Buddy.ai is an animated, multimodal, conversational character tutor meant to help children learn English as a second language. The company works as a subscription app that consumers can download. The company has also started working with schools in countries like Brazil as well.

Crewkov said that despite their background working in voice-based AI, it was challenging to get the business off the ground. When they started, they thought they would be able to get the product to market within six months, a goal Crewkov now refers to as “naive.” Instead, it took years.

Because the product is aimed at children, the company had to navigate the Children’s Online Privacy Protection Rule (COPPA) and similar laws in other countries. Plus, it’s a tough problem to crack. The AI had to be trained not just to understand human voice but to also understand children’s voices speaking in languages they didn’t fully know yet.

“We are trying to understand a 4-year-old Brazilian girl who is trying to say her first words in English at the same time as a 4-year-old Arabic girl from Saudi Arabia,” Crewkov said. “Completely different accents and completely different languages. We just started collecting data in countries [where] there were no hardcore [regulations] like COPPA and trained the first model on that data.”

But the company prevailed, and now seven years later it is approaching 55 million downloads and works with more than 22 million students annually.
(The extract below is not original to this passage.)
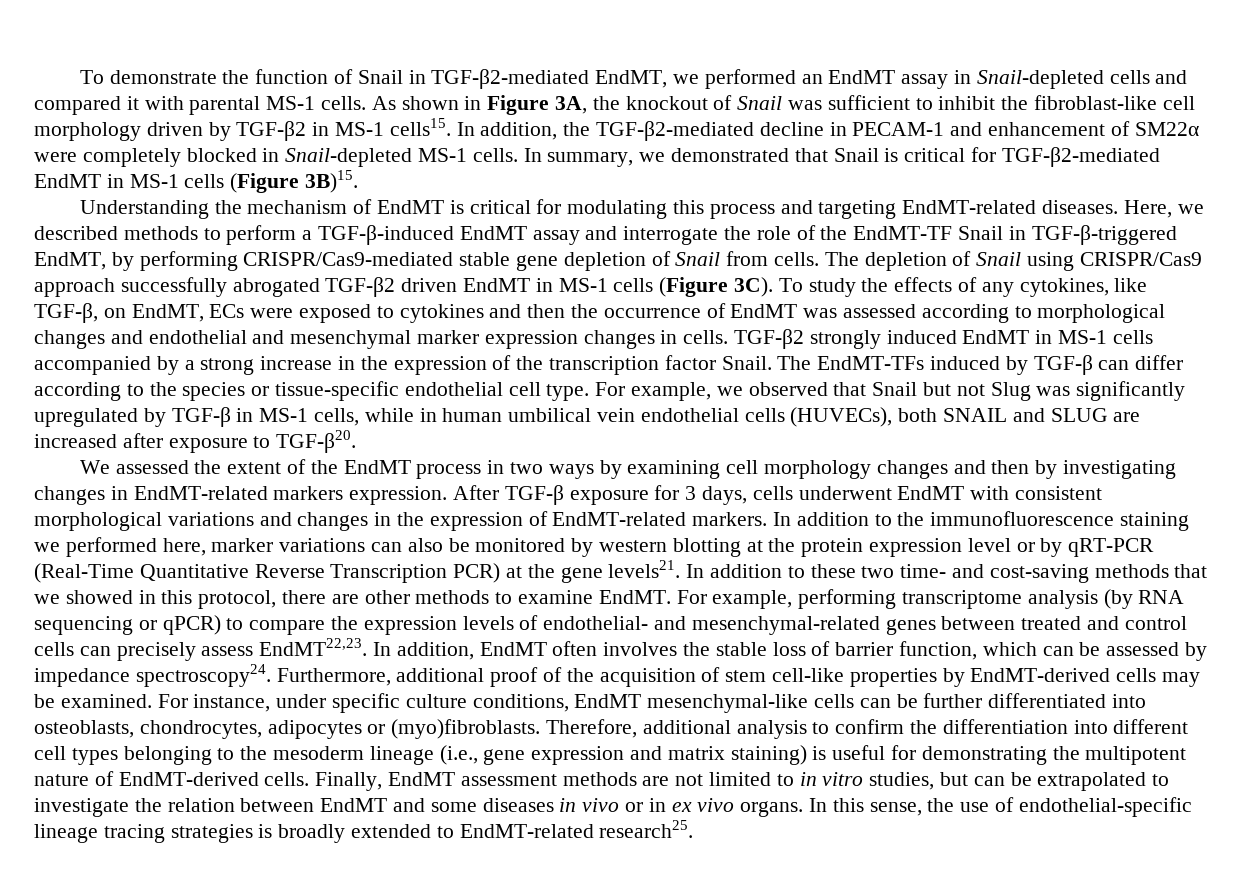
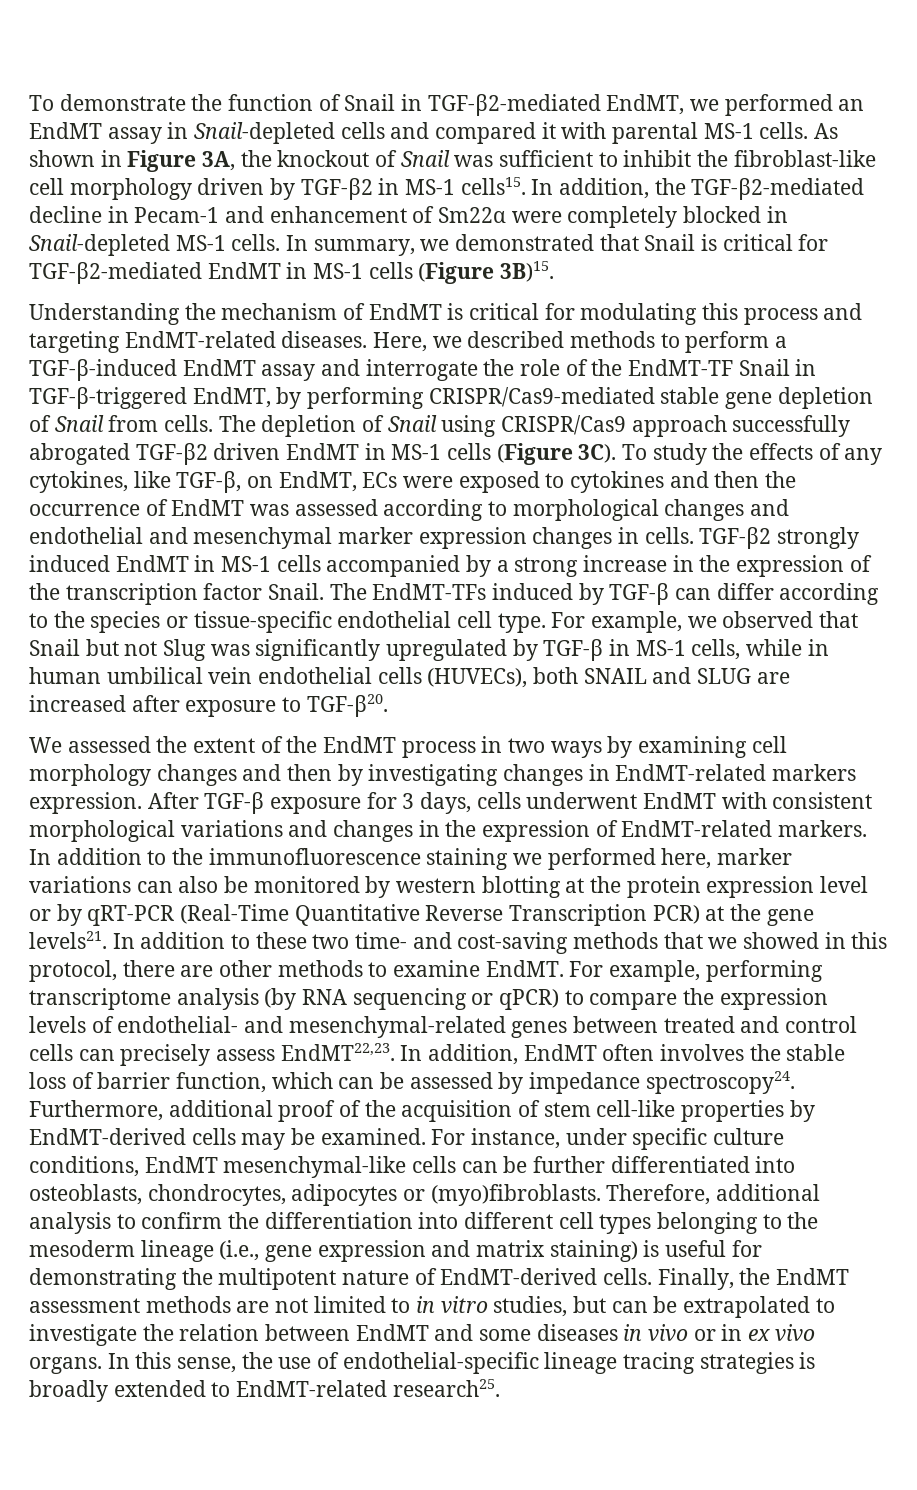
- In addition, the TGF-β2-mediated decline in PECAM-1 and enhancement of SM22α were completely blocked in Snail-depleted MS-1 cells.
+ In addition, the TGF-β2-mediated decline in Pecam-1 and enhancement of Sm22α were completely blocked in Snail-depleted MS-1 cells.
- Finally, EndMT assessment methods are not limited to in vitro studies, but can be extrapolated to investigate the relation between EndMT and some diseases in vivo or in ex vivo organs.
+ Finally, the EndMT assessment methods are not limited to in vitro studies, but can be extrapolated to investigate the relation between EndMT and some diseases in vivo or in ex vivo organs.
Buddy.ai just raised an $11 million seed round led by BITKRAFT Ventures with participation from One Way Ventures, J Ventures, and Point72 Ventures, among others.

Crewkov said that fundraising for Buddy.ai was tough from the beginning, and despite the rise of interest in AI, this round was still a slog. He said they spoke to 186 investors to close this seed round. BITKRAFT just happened to be the second firm they spoke to, and Crewkov said that they were the perfect fit for what his company was doing.

“We were specifically interested in finding a fund with expertise in the gaming field and that’s why we are so in love with BITKRAFT,” Crewkov said. “Children treat Buddy as a game. A fun fact is most of the downloads are actually made by children who just want to play with buddy.”

The company plans to invest all of the capital into product development. Crewkov said that despite the company’s age and traction, thus far he considers the tech to be pretty underdeveloped. Buddy.ai plans to hire a head of game design and a head of UX design with this latest round.

Crewkov added that a big push for the company is to add on more languages and continue to build out its relationships with schools.

Buddy.ai is not the only company looking to use AI characters to help people practice a new language. Univerbal is another that has raised $2 million in venture capital. Loora has raised $21.3 million. Buddy.ai’s approach of focusing on children learning English as a second language helps it stand out.

“We just believe that the future is hybrid where AI tutors and AI agents can really help teachers,” Crewkov said. “You just need to provide a lot of practice, practice daily. We will never [have] enough teachers to do that; it’s the prefect applications to AI.”